Die Anfechtung wegen Übergehung eines Pflichtteilsberechtigten ist in der Praxis der wichtigste Anfechtungsgrund.

Übergehung eines Pflichtteilsberechtigten

Ein Testament kann angefochten werden, wenn der Erblasser einen zur Zeit des Erbfalls vorhandenen Pflichtteilsberechtigten (z.B. ein Kind) übergangen hat, dessen Vorhandensein ihm bei der Errichtung des Testaments nicht bekannt war oder der erst nach der Errichtung geboren oder pflichtteilsberechtigt geworden ist.

Beispiel: A hat vor einigen Jahren ein Testament errichtet und seine drei Kinder als Erben eingesetzt. Nach dem Tod seiner Frau heiratet er wieder. Mit seiner zweiten Frau hat er zwei weitere Kinder. Sein bereits errichtetes Testament hat er vergessen und im Übrigen ist er der Meinung, dass seine Kinder durch die gesetzliche Erbfolge versorgt seien. In diesem Fall können die pflichtteilsberechtigten Kinder aus der zweiten Ehe das Testament anfechten.

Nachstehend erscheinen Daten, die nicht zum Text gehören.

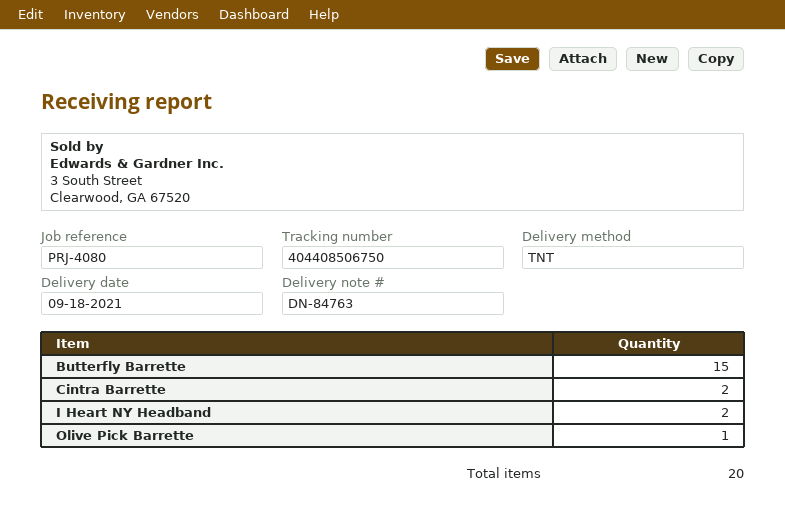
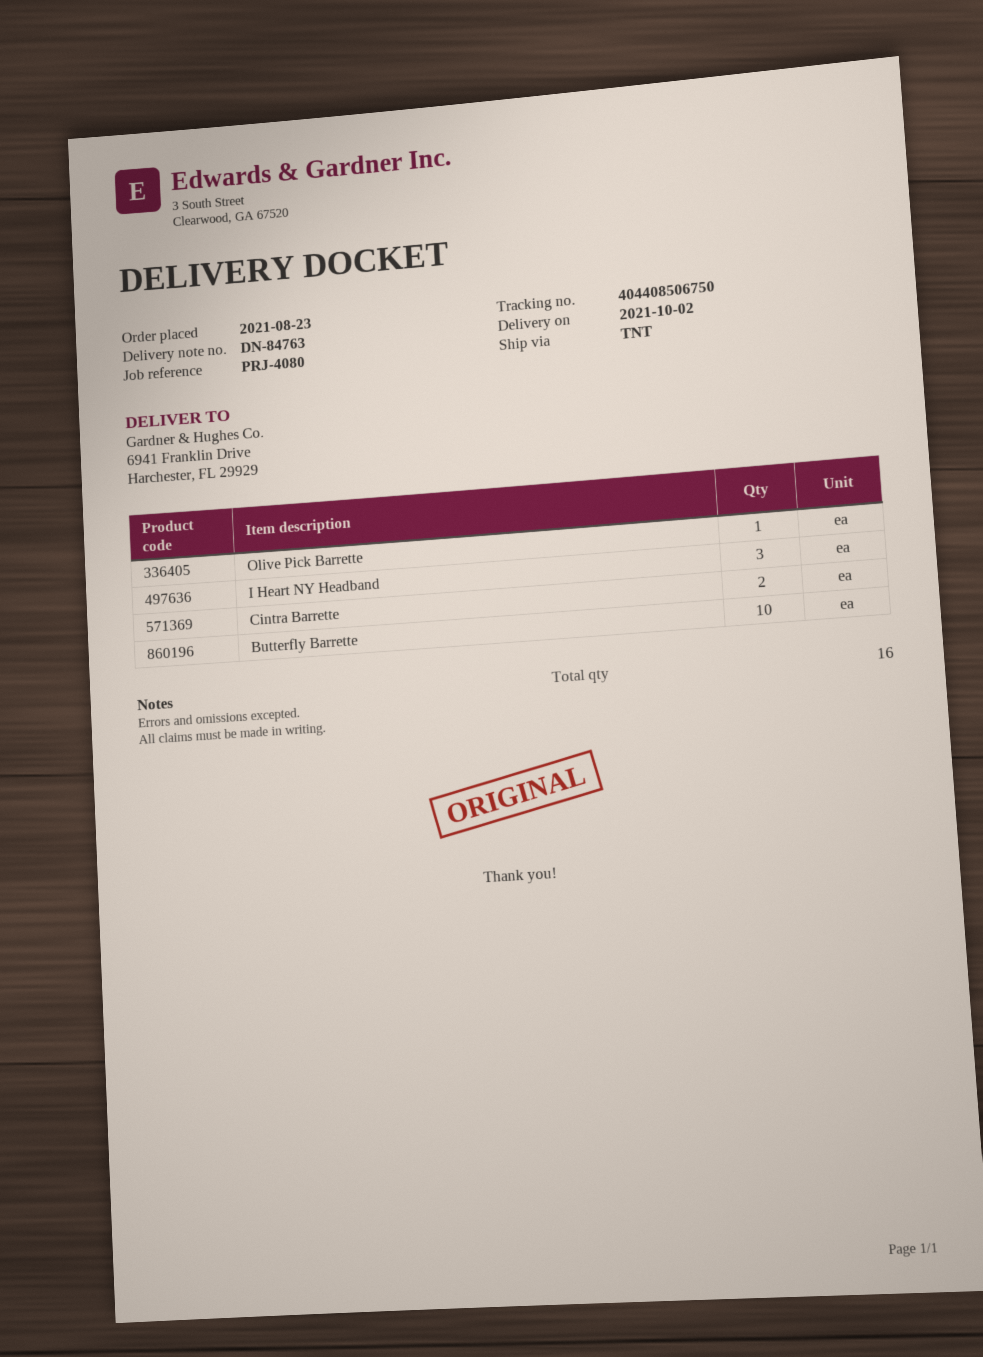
delivery date: 2021-09-18 -> 2021-10-02
Butterfly Barrette: 15 -> 10
I Heart NY Headband: 2 -> 3
total quantity: 20 -> 16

Die Anfechtung wegen Übergehung eines Pflichtteilsberechtigten ist ausgeschlossen, soweit anzunehmen ist, dass der Erblasser auch bei Kenntnis der Sachlage sein Testament so errichtet hätte.

Tipp:

  • Die schwierige Rechtsfrage, ob ein gesetzlich anerkannter Grund für die Anfechtung eines Testaments vorliegt, können Sie nicht allein entscheiden. Schalten Sie also in jedem Fall einen fachkundigen Anwalt ein.